For a 10-year-old boy, spending a weekend in the company of men – expert horse trainers – working side-by-side, listening to their conversations, and sharing their equine victories can leave a lasting memory.
Lee E. Downing experienced that weekend treat in 1959 with his father, Thomas Downing, a dedicated horse trainer, and his father’s friends, African American men who held similar jobs in the American Saddlebred show-horse business.
In A Forgotten Horseman: A Son’s Weekend Memoir ($26, hardcover), Downing, who lives in North Wales, pays tribute to his father and other black horse trainers who, over months of rehearsing and grooming, prepared the horses for show competition.
As in so many other cases, the horses and the men who worked with them taught young Mr. Downing more about life, than about the horses themselves.

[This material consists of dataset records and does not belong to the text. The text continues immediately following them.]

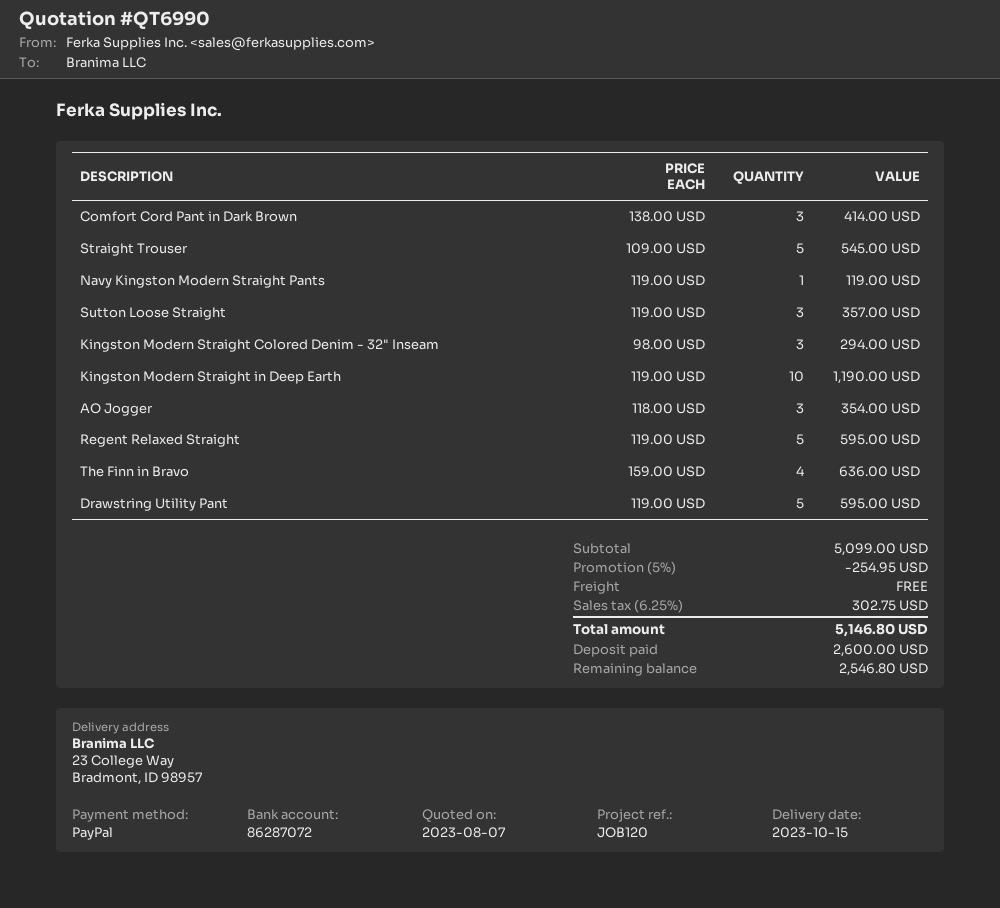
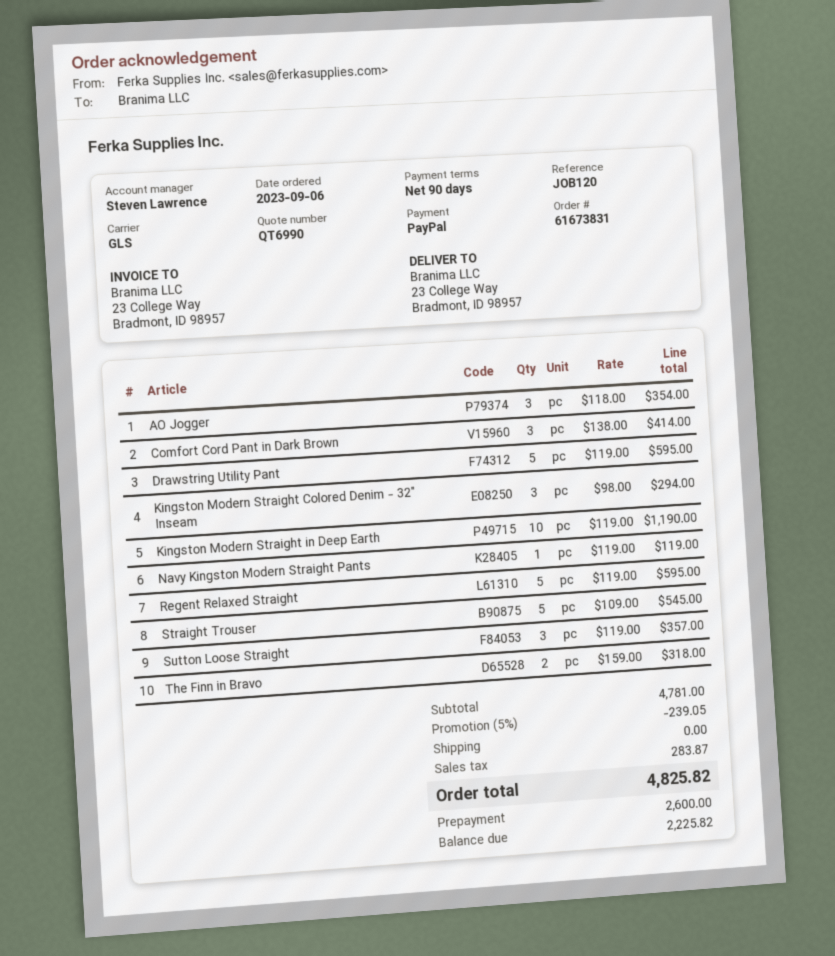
The Finn in Bravo: 4 x 159.00 = 636.00 -> 2 x 159.00 = 318.00
subtotal: 5099.00 -> 4781.00
discount: 5% = 254.95 -> 5% = 239.05
tax: 302.75 -> 283.87
total: 5146.80 -> 4825.82
balance: 2546.80 -> 2225.82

Downing also stresses the strong male relationships – father and son, father-figure and son, friends – a universal theme that transcends time and setting, even that period of racial inequality. In fact, those bonds among black men seem more important in the limiting days of the 1950s.
“It was a small fraternity of men,” Downing said. “They were competitive, they wanted to win, but behind that they supported each other. They were all subjected to the same social injustices.”
A Forgotten Horseman doesn’t dwell on race, but uses it to put the horse trainers’ lives into a historical context. Just as there were racial barriers for trainers, there are ones for baseball players, youth, even for black men who pull up to service stations.
And of course, the virtues of the horse became apparent to all those around them, and left young Downing with powerful memories:
While Downing didn’t become a horseman, his father and the other trainers left him with lessons about humility, patience and good character – the traits they brought to work every day and the traits that compelled them to do outstanding jobs behind the scenes.